● **Required work**:
Copy out the entries below in full and exactly.

● **Change listing data**:
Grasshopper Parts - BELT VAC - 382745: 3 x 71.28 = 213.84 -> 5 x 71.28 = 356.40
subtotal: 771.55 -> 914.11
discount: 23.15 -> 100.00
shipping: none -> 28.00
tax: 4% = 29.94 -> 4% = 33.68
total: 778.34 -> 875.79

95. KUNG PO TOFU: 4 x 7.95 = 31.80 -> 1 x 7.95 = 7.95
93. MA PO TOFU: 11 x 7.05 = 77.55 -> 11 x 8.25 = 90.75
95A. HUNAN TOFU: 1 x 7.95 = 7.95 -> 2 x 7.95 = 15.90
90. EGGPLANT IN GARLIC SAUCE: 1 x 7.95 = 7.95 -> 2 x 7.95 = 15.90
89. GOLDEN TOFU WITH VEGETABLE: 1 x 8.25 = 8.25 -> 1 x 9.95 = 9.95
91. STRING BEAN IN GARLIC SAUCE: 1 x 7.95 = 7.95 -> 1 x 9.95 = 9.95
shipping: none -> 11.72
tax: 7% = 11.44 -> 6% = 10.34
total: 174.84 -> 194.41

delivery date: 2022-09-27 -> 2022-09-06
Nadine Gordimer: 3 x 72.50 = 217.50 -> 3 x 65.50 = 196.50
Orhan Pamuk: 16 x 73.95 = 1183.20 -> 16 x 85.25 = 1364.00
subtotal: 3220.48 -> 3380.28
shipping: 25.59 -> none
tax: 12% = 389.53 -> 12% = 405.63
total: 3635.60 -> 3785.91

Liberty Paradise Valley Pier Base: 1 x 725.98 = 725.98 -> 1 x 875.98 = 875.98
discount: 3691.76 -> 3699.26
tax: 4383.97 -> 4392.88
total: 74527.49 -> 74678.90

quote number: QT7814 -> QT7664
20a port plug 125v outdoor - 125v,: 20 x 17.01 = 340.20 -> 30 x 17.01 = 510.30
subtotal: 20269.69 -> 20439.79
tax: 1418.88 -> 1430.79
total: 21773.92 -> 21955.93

● **Answer to the problem**:
Grasshopper Parts - BELT VAC - 382745: 3 x 71.28 = 213.84 -> 5 x 71.28 = 356.40
subtotal: 771.55 -> 914.11
discount: 23.15 -> 100.00
shipping: none -> 28.00
tax: 4% = 29.94 -> 4% = 33.68
total: 778.34 -> 875.79

95. KUNG PO TOFU: 4 x 7.95 = 31.80 -> 1 x 7.95 = 7.95
93. MA PO TOFU: 11 x 7.05 = 77.55 -> 11 x 8.25 = 90.75
95A. HUNAN TOFU: 1 x 7.95 = 7.95 -> 2 x 7.95 = 15.90
90. EGGPLANT IN GARLIC SAUCE: 1 x 7.95 = 7.95 -> 2 x 7.95 = 15.90
89. GOLDEN TOFU WITH VEGETABLE: 1 x 8.25 = 8.25 -> 1 x 9.95 = 9.95
91. STRING BEAN IN GARLIC SAUCE: 1 x 7.95 = 7.95 -> 1 x 9.95 = 9.95
shipping: none -> 11.72
tax: 7% = 11.44 -> 6% = 10.34
total: 174.84 -> 194.41

delivery date: 2022-09-27 -> 2022-09-06
Nadine Gordimer: 3 x 72.50 = 217.50 -> 3 x 65.50 = 196.50
Orhan Pamuk: 16 x 73.95 = 1183.20 -> 16 x 85.25 = 1364.00
subtotal: 3220.48 -> 3380.28
shipping: 25.59 -> none
tax: 12% = 389.53 -> 12% = 405.63
total: 3635.60 -> 3785.91

Liberty Paradise Valley Pier Base: 1 x 725.98 = 725.98 -> 1 x 875.98 = 875.98
discount: 3691.76 -> 3699.26
tax: 4383.97 -> 4392.88
total: 74527.49 -> 74678.90

quote number: QT7814 -> QT7664
20a port plug 125v outdoor - 125v,: 20 x 17.01 = 340.20 -> 30 x 17.01 = 510.30
subtotal: 20269.69 -> 20439.79
tax: 1418.88 -> 1430.79
total: 21773.92 -> 21955.93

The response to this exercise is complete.